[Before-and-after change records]
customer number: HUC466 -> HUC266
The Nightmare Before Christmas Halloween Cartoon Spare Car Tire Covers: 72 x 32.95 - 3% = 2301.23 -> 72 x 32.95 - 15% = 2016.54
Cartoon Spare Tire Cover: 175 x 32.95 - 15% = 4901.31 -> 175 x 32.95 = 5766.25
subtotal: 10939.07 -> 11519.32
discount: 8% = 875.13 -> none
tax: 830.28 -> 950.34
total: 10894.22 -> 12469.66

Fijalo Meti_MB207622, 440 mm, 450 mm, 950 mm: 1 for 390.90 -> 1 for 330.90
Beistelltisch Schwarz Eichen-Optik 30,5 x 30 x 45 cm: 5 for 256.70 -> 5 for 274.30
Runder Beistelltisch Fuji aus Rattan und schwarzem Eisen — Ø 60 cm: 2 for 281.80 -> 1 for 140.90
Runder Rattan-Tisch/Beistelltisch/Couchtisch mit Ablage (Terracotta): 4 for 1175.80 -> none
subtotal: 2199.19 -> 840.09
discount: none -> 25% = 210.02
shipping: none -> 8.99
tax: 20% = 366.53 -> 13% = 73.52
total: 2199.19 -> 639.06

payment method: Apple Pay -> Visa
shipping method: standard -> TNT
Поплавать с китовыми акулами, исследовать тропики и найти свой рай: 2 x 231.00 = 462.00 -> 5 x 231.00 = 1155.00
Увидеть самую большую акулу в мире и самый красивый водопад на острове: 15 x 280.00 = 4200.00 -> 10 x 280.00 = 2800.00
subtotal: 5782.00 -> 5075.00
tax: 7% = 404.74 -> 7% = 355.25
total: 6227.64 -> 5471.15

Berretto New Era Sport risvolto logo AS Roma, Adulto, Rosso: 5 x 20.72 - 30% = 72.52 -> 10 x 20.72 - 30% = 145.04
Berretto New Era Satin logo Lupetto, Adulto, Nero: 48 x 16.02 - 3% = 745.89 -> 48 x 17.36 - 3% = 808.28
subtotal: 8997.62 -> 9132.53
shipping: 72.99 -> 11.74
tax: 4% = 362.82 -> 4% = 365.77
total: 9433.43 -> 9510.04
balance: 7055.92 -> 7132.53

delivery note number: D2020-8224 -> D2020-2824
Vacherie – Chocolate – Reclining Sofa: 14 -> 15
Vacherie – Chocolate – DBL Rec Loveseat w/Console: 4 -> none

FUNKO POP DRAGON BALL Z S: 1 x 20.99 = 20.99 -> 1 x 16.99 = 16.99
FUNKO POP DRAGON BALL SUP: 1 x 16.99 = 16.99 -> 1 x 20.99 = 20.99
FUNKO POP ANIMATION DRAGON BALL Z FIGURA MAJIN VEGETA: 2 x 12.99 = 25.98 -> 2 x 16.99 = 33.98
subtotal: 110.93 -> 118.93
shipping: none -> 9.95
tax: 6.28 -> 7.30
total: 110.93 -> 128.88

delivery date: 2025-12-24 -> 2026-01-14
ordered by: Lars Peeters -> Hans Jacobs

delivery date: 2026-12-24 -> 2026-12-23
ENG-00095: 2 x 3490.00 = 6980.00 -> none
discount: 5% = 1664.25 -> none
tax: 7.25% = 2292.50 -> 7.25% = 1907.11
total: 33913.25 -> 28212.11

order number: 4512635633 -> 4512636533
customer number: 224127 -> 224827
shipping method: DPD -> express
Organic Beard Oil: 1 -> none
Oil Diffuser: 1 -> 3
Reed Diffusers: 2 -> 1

*Work item*
Gather all lines with the string "shipping" from the data.

*Task solution*
shipping: none -> 8.99
shipping method: standard -> TNT
shipping: 72.99 -> 11.74
shipping: none -> 9.95
shipping method: DPD -> express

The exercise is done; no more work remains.